__Your objective__: When you retype the data, keep every line exactly as it appears.

__Given records__:
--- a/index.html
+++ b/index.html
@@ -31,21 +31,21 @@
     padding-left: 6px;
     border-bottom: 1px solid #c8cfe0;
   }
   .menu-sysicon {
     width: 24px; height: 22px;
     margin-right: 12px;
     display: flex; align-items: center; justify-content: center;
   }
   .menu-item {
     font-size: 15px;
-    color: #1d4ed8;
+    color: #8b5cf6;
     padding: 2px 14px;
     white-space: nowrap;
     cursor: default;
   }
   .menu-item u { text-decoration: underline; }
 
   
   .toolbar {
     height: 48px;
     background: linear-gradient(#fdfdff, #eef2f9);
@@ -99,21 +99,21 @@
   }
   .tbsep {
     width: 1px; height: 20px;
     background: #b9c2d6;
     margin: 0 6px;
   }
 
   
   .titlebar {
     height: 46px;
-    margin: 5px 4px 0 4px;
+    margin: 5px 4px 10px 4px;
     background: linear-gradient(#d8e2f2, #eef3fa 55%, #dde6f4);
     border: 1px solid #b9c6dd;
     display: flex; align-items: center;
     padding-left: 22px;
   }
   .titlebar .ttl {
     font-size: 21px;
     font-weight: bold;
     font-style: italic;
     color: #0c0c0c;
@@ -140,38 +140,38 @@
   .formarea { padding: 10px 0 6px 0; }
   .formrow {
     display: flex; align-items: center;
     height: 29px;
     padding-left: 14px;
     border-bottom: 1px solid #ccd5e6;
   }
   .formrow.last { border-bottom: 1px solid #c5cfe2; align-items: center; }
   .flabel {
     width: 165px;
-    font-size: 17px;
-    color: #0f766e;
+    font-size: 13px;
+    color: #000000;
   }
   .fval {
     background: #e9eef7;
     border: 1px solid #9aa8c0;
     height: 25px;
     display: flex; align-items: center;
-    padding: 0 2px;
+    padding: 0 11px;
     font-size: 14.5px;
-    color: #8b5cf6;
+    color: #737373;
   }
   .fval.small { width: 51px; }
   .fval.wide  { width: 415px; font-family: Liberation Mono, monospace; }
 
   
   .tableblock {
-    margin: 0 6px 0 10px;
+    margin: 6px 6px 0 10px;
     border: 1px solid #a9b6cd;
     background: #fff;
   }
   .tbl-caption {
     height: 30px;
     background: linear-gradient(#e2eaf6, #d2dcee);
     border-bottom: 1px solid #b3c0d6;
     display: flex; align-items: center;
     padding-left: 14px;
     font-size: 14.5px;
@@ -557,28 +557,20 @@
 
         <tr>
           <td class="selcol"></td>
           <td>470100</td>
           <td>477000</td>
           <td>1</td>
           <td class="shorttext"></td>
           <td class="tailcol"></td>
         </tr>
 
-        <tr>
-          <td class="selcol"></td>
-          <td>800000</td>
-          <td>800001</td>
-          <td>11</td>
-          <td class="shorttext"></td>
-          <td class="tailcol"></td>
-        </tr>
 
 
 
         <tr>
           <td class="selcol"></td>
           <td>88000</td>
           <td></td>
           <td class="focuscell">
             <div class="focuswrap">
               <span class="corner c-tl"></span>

__Task solution__:
--- a/index.html
+++ b/index.html
@@ -31,21 +31,21 @@
     padding-left: 6px;
     border-bottom: 1px solid #c8cfe0;
   }
   .menu-sysicon {
     width: 24px; height: 22px;
     margin-right: 12px;
     display: flex; align-items: center; justify-content: center;
   }
   .menu-item {
     font-size: 15px;
-    color: #1d4ed8;
+    color: #8b5cf6;
     padding: 2px 14px;
     white-space: nowrap;
     cursor: default;
   }
   .menu-item u { text-decoration: underline; }
 
   
   .toolbar {
     height: 48px;
     background: linear-gradient(#fdfdff, #eef2f9);
@@ -99,21 +99,21 @@
   }
   .tbsep {
     width: 1px; height: 20px;
     background: #b9c2d6;
     margin: 0 6px;
   }
 
   
   .titlebar {
     height: 46px;
-    margin: 5px 4px 0 4px;
+    margin: 5px 4px 10px 4px;
     background: linear-gradient(#d8e2f2, #eef3fa 55%, #dde6f4);
     border: 1px solid #b9c6dd;
     display: flex; align-items: center;
     padding-left: 22px;
   }
   .titlebar .ttl {
     font-size: 21px;
     font-weight: bold;
     font-style: italic;
     color: #0c0c0c;
@@ -140,38 +140,38 @@
   .formarea { padding: 10px 0 6px 0; }
   .formrow {
     display: flex; align-items: center;
     height: 29px;
     padding-left: 14px;
     border-bottom: 1px solid #ccd5e6;
   }
   .formrow.last { border-bottom: 1px solid #c5cfe2; align-items: center; }
   .flabel {
     width: 165px;
-    font-size: 17px;
-    color: #0f766e;
+    font-size: 13px;
+    color: #000000;
   }
   .fval {
     background: #e9eef7;
     border: 1px solid #9aa8c0;
     height: 25px;
     display: flex; align-items: center;
-    padding: 0 2px;
+    padding: 0 11px;
     font-size: 14.5px;
-    color: #8b5cf6;
+    color: #737373;
   }
   .fval.small { width: 51px; }
   .fval.wide  { width: 415px; font-family: Liberation Mono, monospace; }
 
   
   .tableblock {
-    margin: 0 6px 0 10px;
+    margin: 6px 6px 0 10px;
     border: 1px solid #a9b6cd;
     background: #fff;
   }
   .tbl-caption {
     height: 30px;
     background: linear-gradient(#e2eaf6, #d2dcee);
     border-bottom: 1px solid #b3c0d6;
     display: flex; align-items: center;
     padding-left: 14px;
     font-size: 14.5px;
@@ -557,28 +557,20 @@
 
         <tr>
           <td class="selcol"></td>
           <td>470100</td>
           <td>477000</td>
           <td>1</td>
           <td class="shorttext"></td>
           <td class="tailcol"></td>
         </tr>
 
-        <tr>
-          <td class="selcol"></td>
-          <td>800000</td>
-          <td>800001</td>
-          <td>11</td>
-          <td class="shorttext"></td>
-          <td class="tailcol"></td>
-        </tr>
 
 
 
         <tr>
           <td class="selcol"></td>
           <td>88000</td>
           <td></td>
           <td class="focuscell">
             <div class="focuswrap">
               <span class="corner c-tl"></span>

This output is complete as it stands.